(Beginning of Material provided)
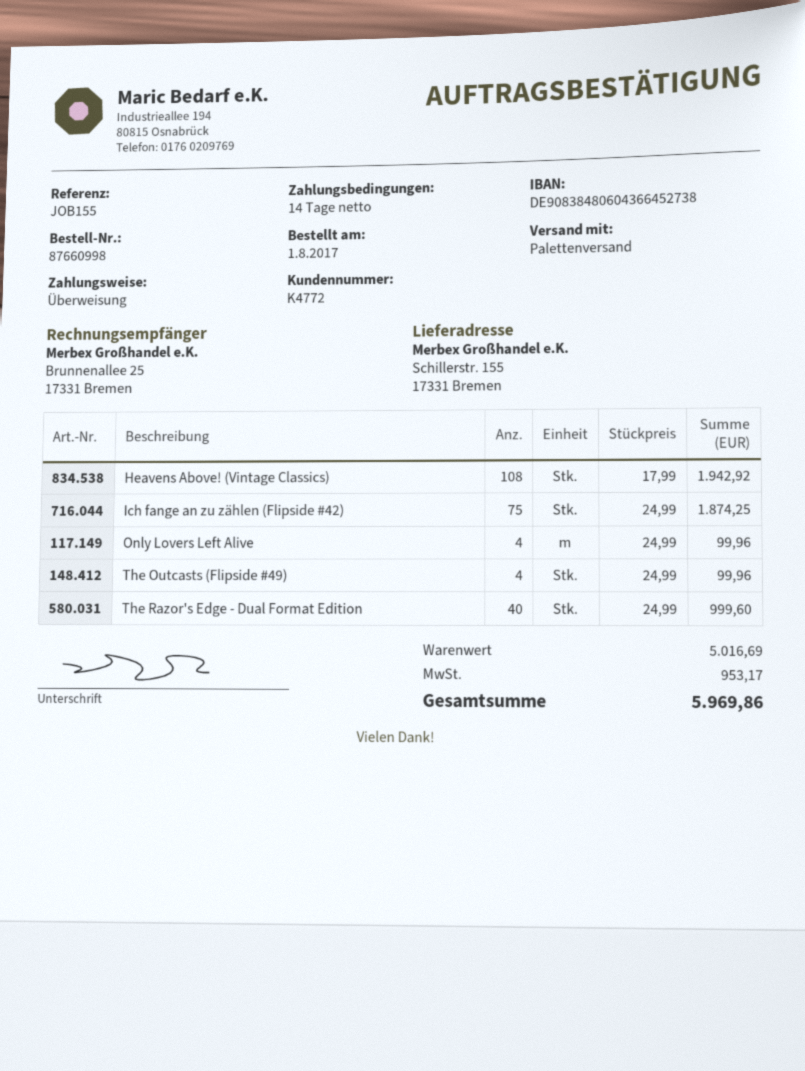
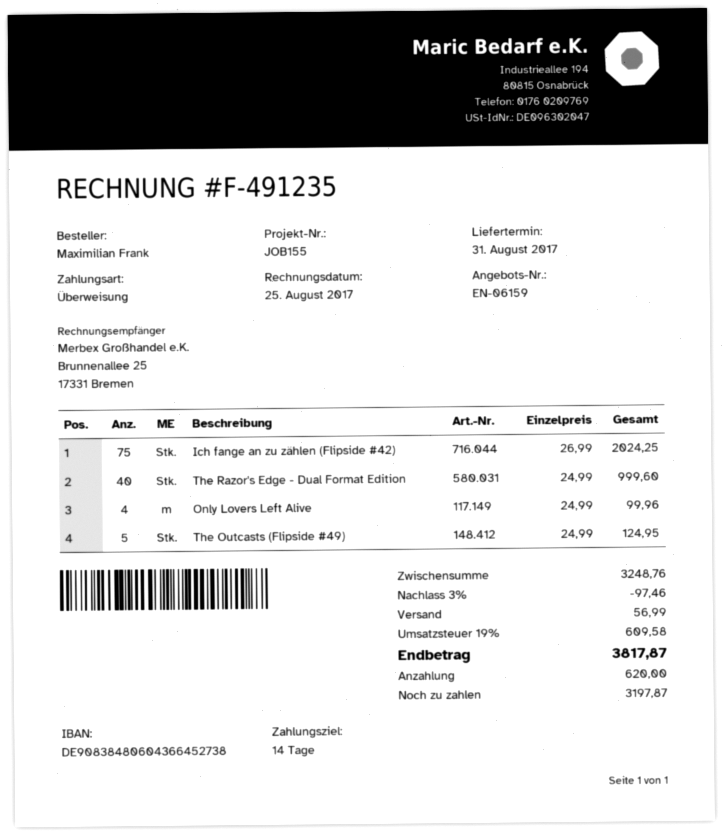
Heavens Above! (Vintage Classics): 108 x 17.99 = 1942.92 -> none
Ich fange an zu zählen (Flipside #42): 75 x 24.99 = 1874.25 -> 75 x 26.99 = 2024.25
The Outcasts (Flipside #49): 4 x 24.99 = 99.96 -> 5 x 24.99 = 124.95
subtotal: 5016.69 -> 3248.76
discount: none -> 3% = 97.46
shipping: none -> 56.99
tax: 953.17 -> 609.58
total: 5969.86 -> 3817.87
(End of Material provided)
* **What you need to do**
Repeat all of the entries word for word, but omit the pictures.

* **Answer to this task**
Heavens Above! (Vintage Classics): 108 x 17.99 = 1942.92 -> none
Ich fange an zu zählen (Flipside #42): 75 x 24.99 = 1874.25 -> 75 x 26.99 = 2024.25
The Outcasts (Flipside #49): 4 x 24.99 = 99.96 -> 5 x 24.99 = 124.95
subtotal: 5016.69 -> 3248.76
discount: none -> 3% = 97.46
shipping: none -> 56.99
tax: 953.17 -> 609.58
total: 5969.86 -> 3817.87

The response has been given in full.